Discussion
The study is the first to demonstrate that GDM does not impact cord blood myostatin concentration, but fetal sex does. The higher myostatin concentrations in males appear to be partly mediated by higher testosterone concentrations. These findings shed novel insight on developmental sex differences in insulin sensitivity regulation relevant molecules.
Methods
In a study of 44 GDM and 66 euglycemic mother-newborn dyads, myostatin, insulin, proinsulin, insulin-like growth factor (IGF)-1, IGF-2 and testosterone were measured in cord blood samples.
Results
Cord blood myostatin concentrations were similar in GDM vs. euglycemic pregnancies (mean ± SD: 5.5 ± 1.4 vs. 5.8 ± 1.4 ng/mL, P=0.28), and were higher in males vs. females (6.1 ± 1.6 vs. 5.3 ± 1.0 ng/mL, P=0.006).

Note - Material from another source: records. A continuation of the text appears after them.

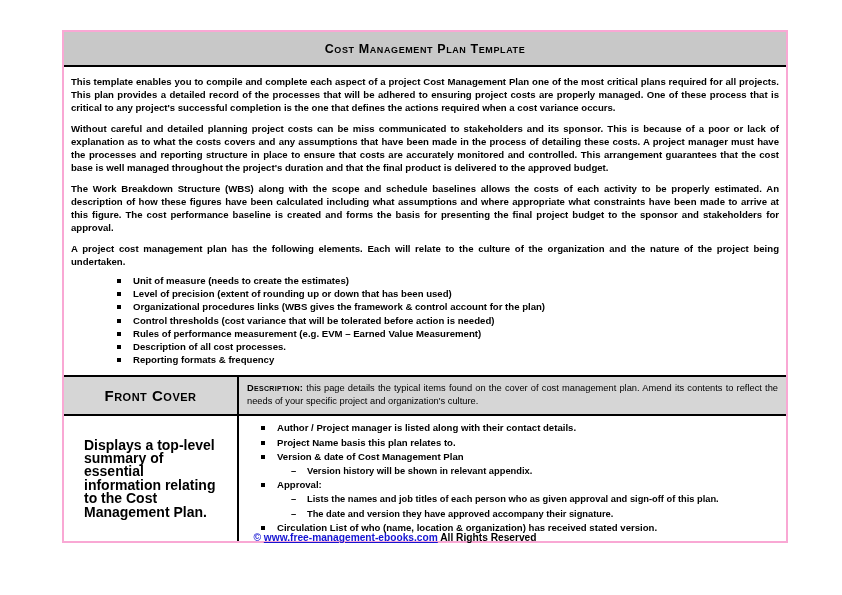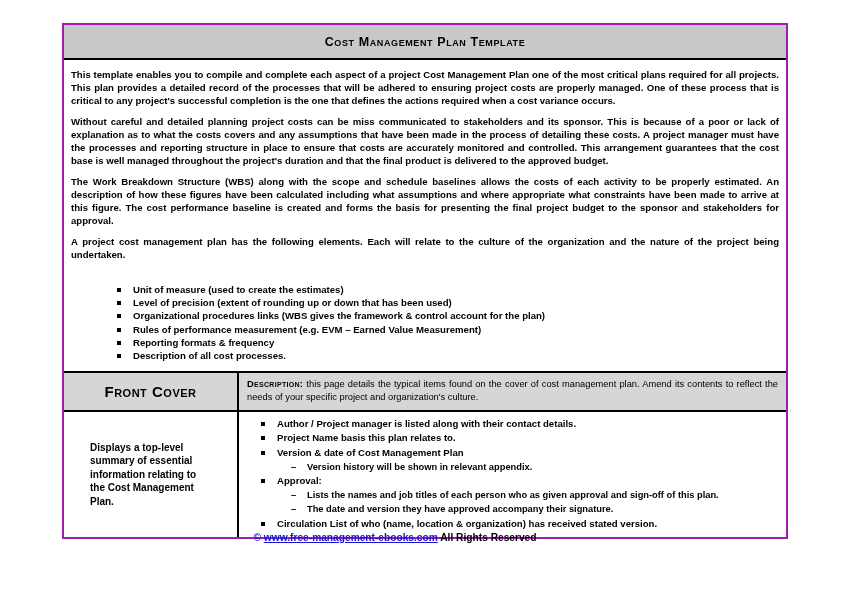--- a/index.html
+++ b/index.html
@@ -15,23 +15,23 @@
     overflow: hidden;
   }
   .page {
     position: relative;
     width: 842px;
     height: 595px;
   }
   .doc {
     position: absolute;
     left: 62px;
-    top: 23px;
+    top: 30px;
     width: 726px;
-    border: 2px solid #a21caf;
+    border: 2px solid #f9a8d4;
     border-collapse: collapse;
     box-sizing: border-box;
   }
   .title-row {
     background: #c8c8c8;
     border-bottom: 2px solid #000000;
     text-align: center;
     padding: 7px 4px 8px 4px;
   }
   .title-text {
@@ -45,21 +45,21 @@
     border-bottom: 2px solid #000000;
   }
   p.para {
     margin: 0 0 8px 0;
     font-size: 9.6px;
     line-height: 13px;
     text-align: justify;
     font-weight: bold;
   }
   p.para:last-of-type {
-    margin-bottom: 22px;
+    margin-bottom: 6px;
   }
   ul.sqlist {
     margin: 4px 0 2px 0;
     padding: 0 0 0 46px;
     list-style: none;
   }
   ul.sqlist > li {
     font-size: 9.6px;
     line-height: 13.2px;
     font-weight: bold;
@@ -105,22 +105,22 @@
     font-size: 9.3px;
     line-height: 13px;
     text-align: justify;
   }
   .desc-kw {
     font-weight: bold;
     font-variant: small-caps;
     letter-spacing: 0.3px;
   }
   .summary-cell {
-    padding: 8px 26px;
-    font-size: 10px;
+    padding: 8px 20px;
+    font-size: 14px;
     line-height: 13.4px;
     font-weight: bold;
   }
   .detail-cell {
     padding: 5px 8px 6px 8px;
   }
   ul.dlist {
     margin: 0;
     padding: 0 0 0 14px;
     list-style: none;
@@ -186,26 +186,27 @@
       <span class="title-text">Cost Management Plan Template</span>
     </div>
 
     <div class="body-cell">
       <p class="para">This template enables you to compile and complete each aspect of a project Cost Management Plan one of the most critical plans required for all projects. This plan provides a detailed record of the processes that will be adhered to ensuring project costs are properly managed. One of these process that is critical to any project's successful completion is the one that defines the actions required when a cost variance occurs.</p>
       <p class="para">Without careful and detailed planning project costs can be miss communicated to stakeholders and its sponsor. This is because of a poor or lack of explanation as to what the costs covers and any assumptions that have been made in the process of detailing these costs. A project manager must have the processes and reporting structure in place to ensure that costs are accurately monitored and controlled. This arrangement guarantees that the cost base is well managed throughout the project's duration and that the final product is delivered to the approved budget.</p>
       <p class="para">The Work Breakdown Structure (WBS) along with the scope and schedule baselines allows the costs of each activity to be properly estimated. An description of how these figures have been calculated including what assumptions and where appropriate what constraints have been made to arrive at this figure. The cost performance baseline is created and forms the basis for presenting the final project budget to the sponsor and stakeholders for approval.</p>
       <p class="para">A project cost management plan has the following elements. Each will relate to the culture of the organization and the nature of the project being undertaken.</p>
 
       <ul class="sqlist">
-        <li>Unit of measure (used to create the estimates)</li>
+        <li>Unit of measure (needs to create the estimates)</li>
         <li>Level of precision (extent of rounding up or down that has been used)</li>
         <li>Organizational procedures links (WBS gives the framework &amp; control account for the plan)</li>
+        <li>Control thresholds (cost variance that will be tolerated before action is needed)</li>
         <li>Rules of performance measurement (e.g. EVM – Earned Value Measurement)</li>
+        <li>Description of all cost processes.</li>
         <li>Reporting formats &amp; frequency</li>
-        <li>Description of all cost processes.</li>
       </ul>
     </div>
 
     <table class="ltable">
       <tbody>
           <tr>
         <td class="col-label cell-shade no-left no-top">
           <div class="front-cover">Front Cover</div>
         </td>
         <td class="cell-shade no-right no-top">

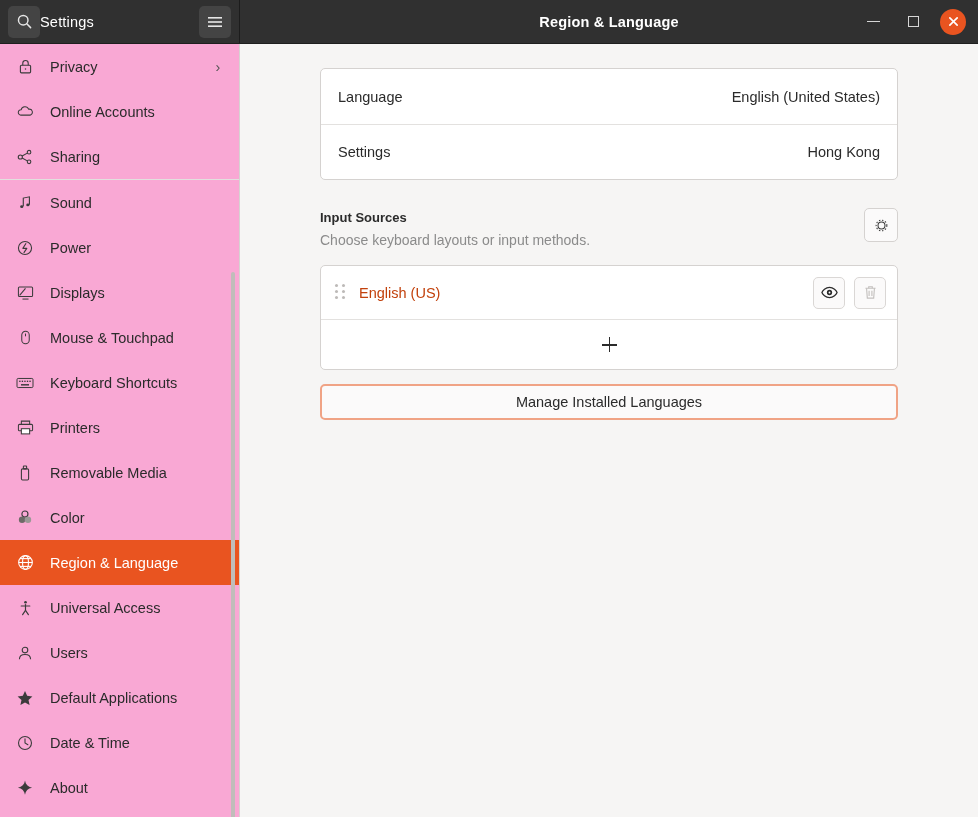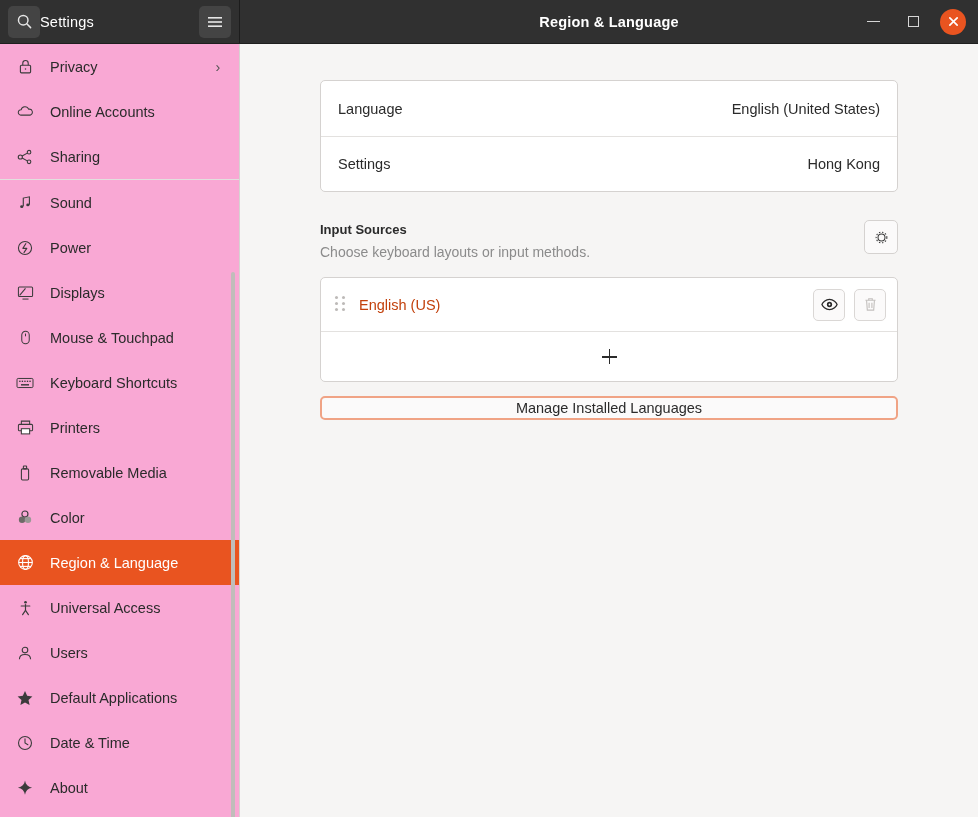--- a/index.html
+++ b/index.html
@@ -141,21 +141,21 @@
 
   
   .main {
     flex: 1;
     background: #f6f5f4;
     overflow: hidden;
     position: relative;
   }
   .content {
     width: 578px;
-    margin: 12px auto;
+    margin: 0 auto;
     padding-top: 24px;
   }
   .card {
     background: #ffffff;
     border: 1px solid #d5d2d0;
     border-radius: 5px;
     overflow: hidden;
   }
   .row {
     height: 55px;
@@ -248,21 +248,21 @@
     width: 15px; height: 15px;
   }
   .plus:before, .plus:after {
     content: ""; position: absolute; background: #2b2b2b;
   }
   .plus:before { left: 7px; top: 0; width: 1.6px; height: 15px; }
   .plus:after  { top: 7px; left: 0; height: 1.6px; width: 15px; }
 
   .manage-btn {
     margin-top: 14px;
-    height: 24px;
+    height: 36px;
     width: 100%;
     border: 2px solid #f0a385;
     border-radius: 5px;
     background: #fbfafa;
     color: #2b2b2b;
     font-size: 14.5px;
     font-family: "Liberation Sans", sans-serif;
     display: flex; align-items: center; justify-content: center;
     cursor: pointer;
   }

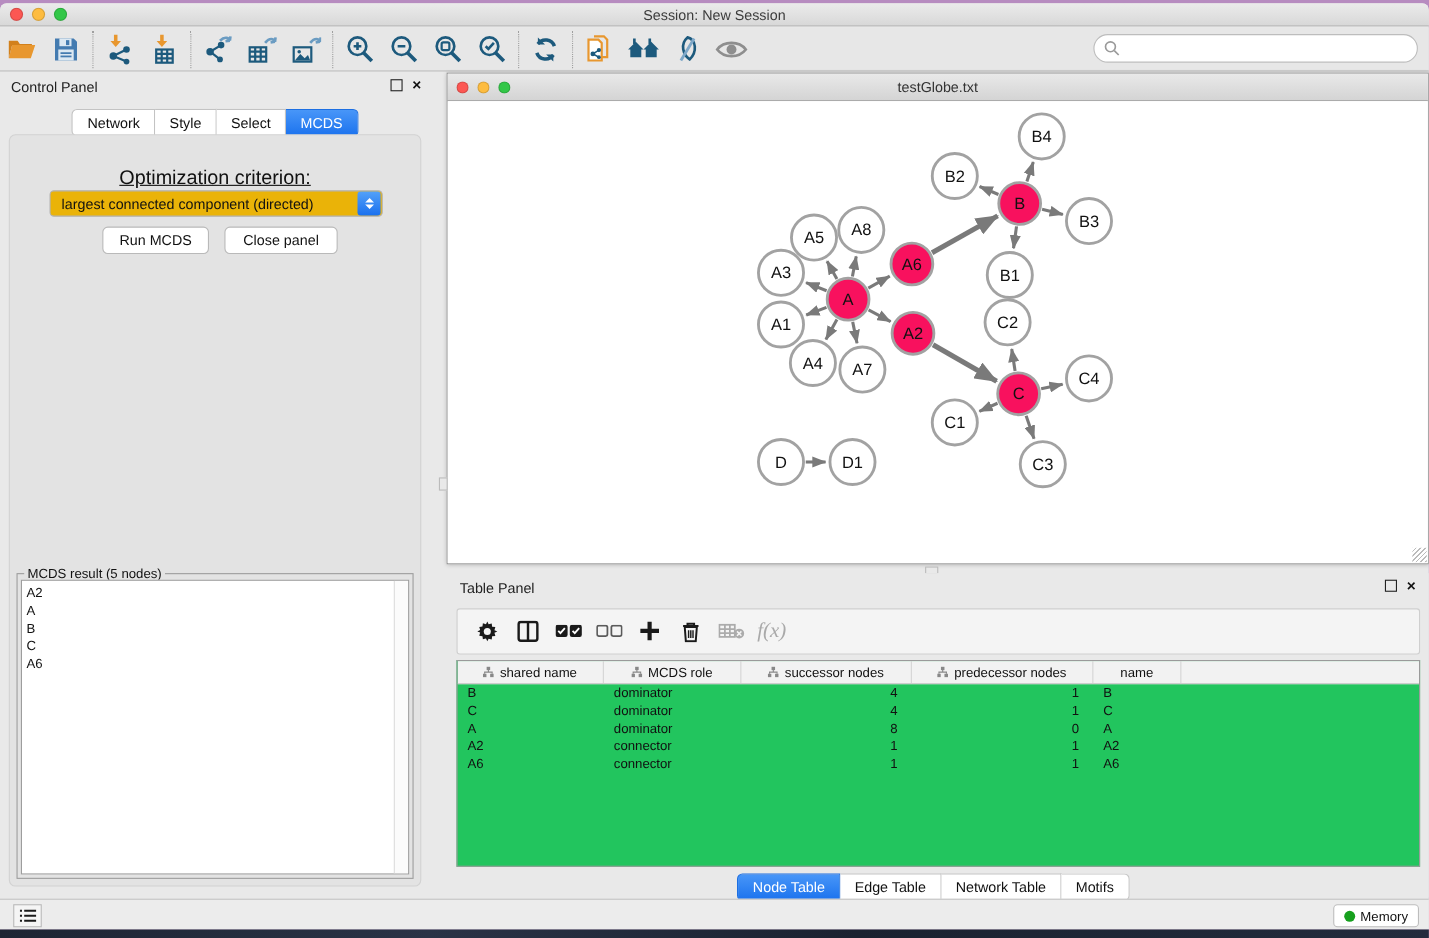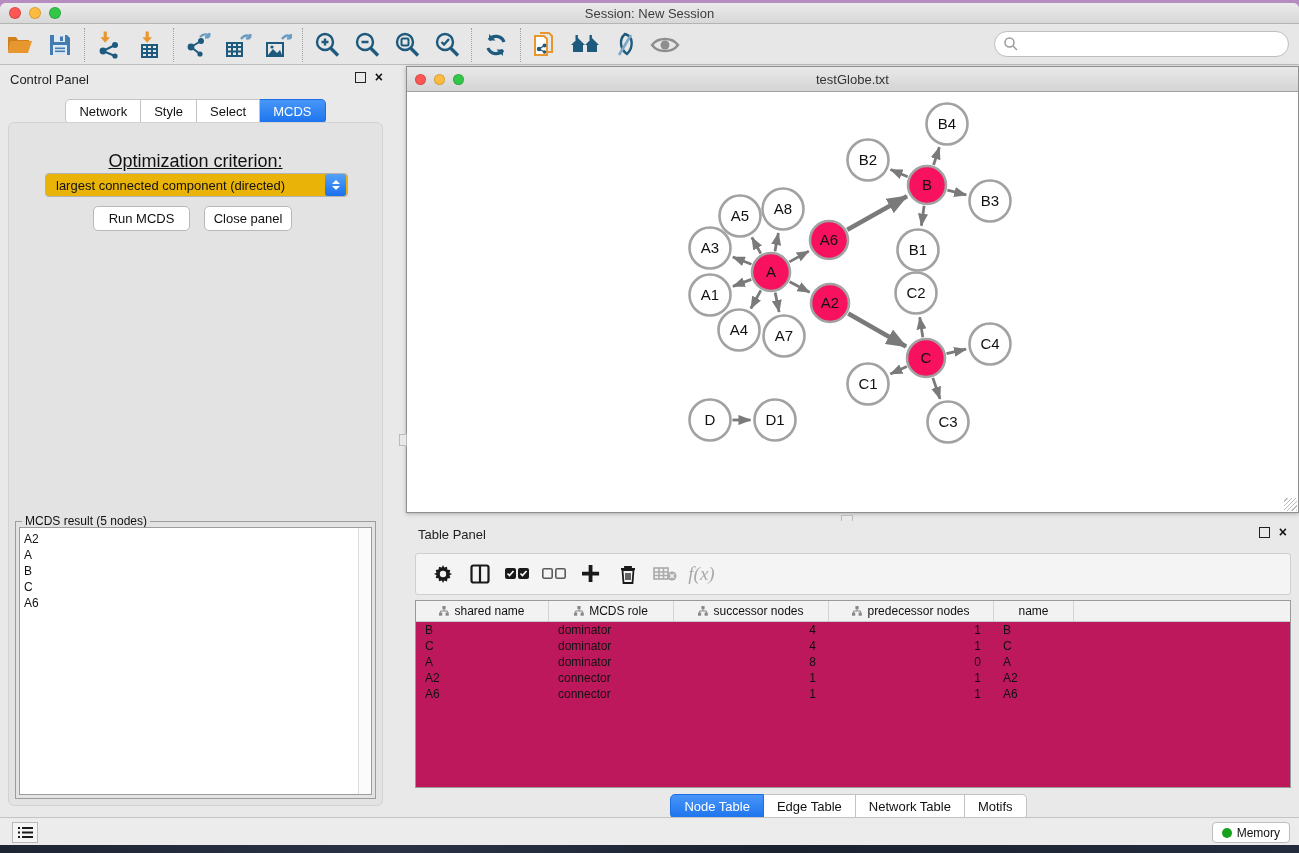--- a/index.html
+++ b/index.html
@@ -46,21 +46,21 @@
     border:1px solid #b3b3b3; border-radius:4px; display:flex; align-items:center; }
   #criterion-select .val { flex:1; font-size:13px; color:#111; padding-left:10px; white-space:nowrap; }
   #criterion-select .stepper { width:21px; height:22px; border-radius:3px; margin-right:1px;
     background:linear-gradient(#53a1f9,#1a70ee); display:flex; flex-direction:column; align-items:center; justify-content:center; }
   .chev { width:0; height:0; border-left:4px solid transparent; border-right:4px solid transparent; }
   .chev.up { border-bottom:4px solid #fff; margin-bottom:2px; }
   .chev.down { border-top:4px solid #fff; }
   .cp-btn { position:absolute; top:83px; height:25px; background:#ffffff; border:1px solid #b9b9b9;
     border-radius:5px; font-size:13px; color:#111; display:flex; align-items:center; justify-content:center; }
   #run-btn { left:84px; width:97px; }
-  #close-btn { left:195px; width:88px; }
+  #close-btn { left:195px; width:103px; }
 
   #result-box { position:absolute; left:6px; top:398px; width:361px; height:278px; border:1px solid #9d9d9d; }
   #result-title { position:absolute; left:6px; top:-8px; background:#e3e3e3; font-size:12px; color:#111; padding:0 3px; }
   #result-list { position:absolute; left:3px; top:5px; width:353px; height:268px; background:#ffffff;
     border:1px solid #9d9d9d; font-size:12px; color:#111; padding:3px 0 0 4px; overflow:hidden; }
   #result-list .row { line-height:16px; }
   #result-scroll { position:absolute; right:0; top:0; width:13px; height:100%; background:#fbfbfb; border-left:1px solid #ddd; }
 
   
   #net-window { position:absolute; left:406px; top:63px; width:893px; height:447px; background:#ffffff;
@@ -80,21 +80,21 @@
   
   #table-panel { position:absolute; left:398px; top:518px; width:901px; height:295px; background:#e9e9e9; }
   #tp-header { position:absolute; left:0; top:0; width:100%; height:26px; display:flex; align-items:center; }
   #tp-header .tp-title { font-size:13px; color:#222; margin-left:20px; }
   #tp-header .panel-wctl { right:12px; }
   #tp-toolbar { position:absolute; left:17px; top:32px; width:876px; height:42px; background:#f4f4f4;
     border:1px solid #cfcfcf; border-radius:3px; display:flex; align-items:center; padding-left:8px; }
   .tpt-btn { width:37px; height:36px; display:flex; align-items:center; justify-content:center; }
   .fx { font-family:"Liberation Serif","DejaVu Serif",serif; font-style:italic; font-size:19px; color:#a9a9a9; }
 
-  #data-table { position:absolute; left:17px; top:79px; width:876px; height:188px; background:#be185d;
+  #data-table { position:absolute; left:17px; top:79px; width:876px; height:188px; background:#22c55e;
     border:1px solid #9a9a9a; overflow:hidden; }
   #dt-head { display:flex; height:21px; background:#f2f2f2; border-bottom:1px solid #c9c9c9; }
   .dt-hcell { display:flex; align-items:center; justify-content:center; gap:5px; border-right:1px solid #d4d4d4;
     font-size:12px; color:#111; }
   .dt-row { display:flex; height:16px; }
   .dt-cell { font-size:12px; color:#111; line-height:16px; white-space:nowrap; }
   .dt-cell.l { text-align:left; padding-left:9px; }
   .dt-cell.r { text-align:right; padding-right:13px; }
 
   #tp-tabs { position:absolute; left:0; top:273px; width:100%; display:flex; justify-content:center; }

Adjusting for gestational age, myostatin was negatively correlated with IGF-2 (r=-0.23, P=0.02), but not correlated with IGF-1 (P=0.60) or birth weight (P=0.23). Myostatin was strongly correlated with testosterone in males (r=0.56, P<0.001), but not in females (r=-0.08, P=0.58) (test for difference in r, P<0.001). Testosterone concentrations were higher in males vs. females (9.5 ± 6.4 vs. 7.1 ± 4.0 nmol/L, P=0.017), and could explain 30.0% (P=0.039) of sex differences in myostatin concentrations.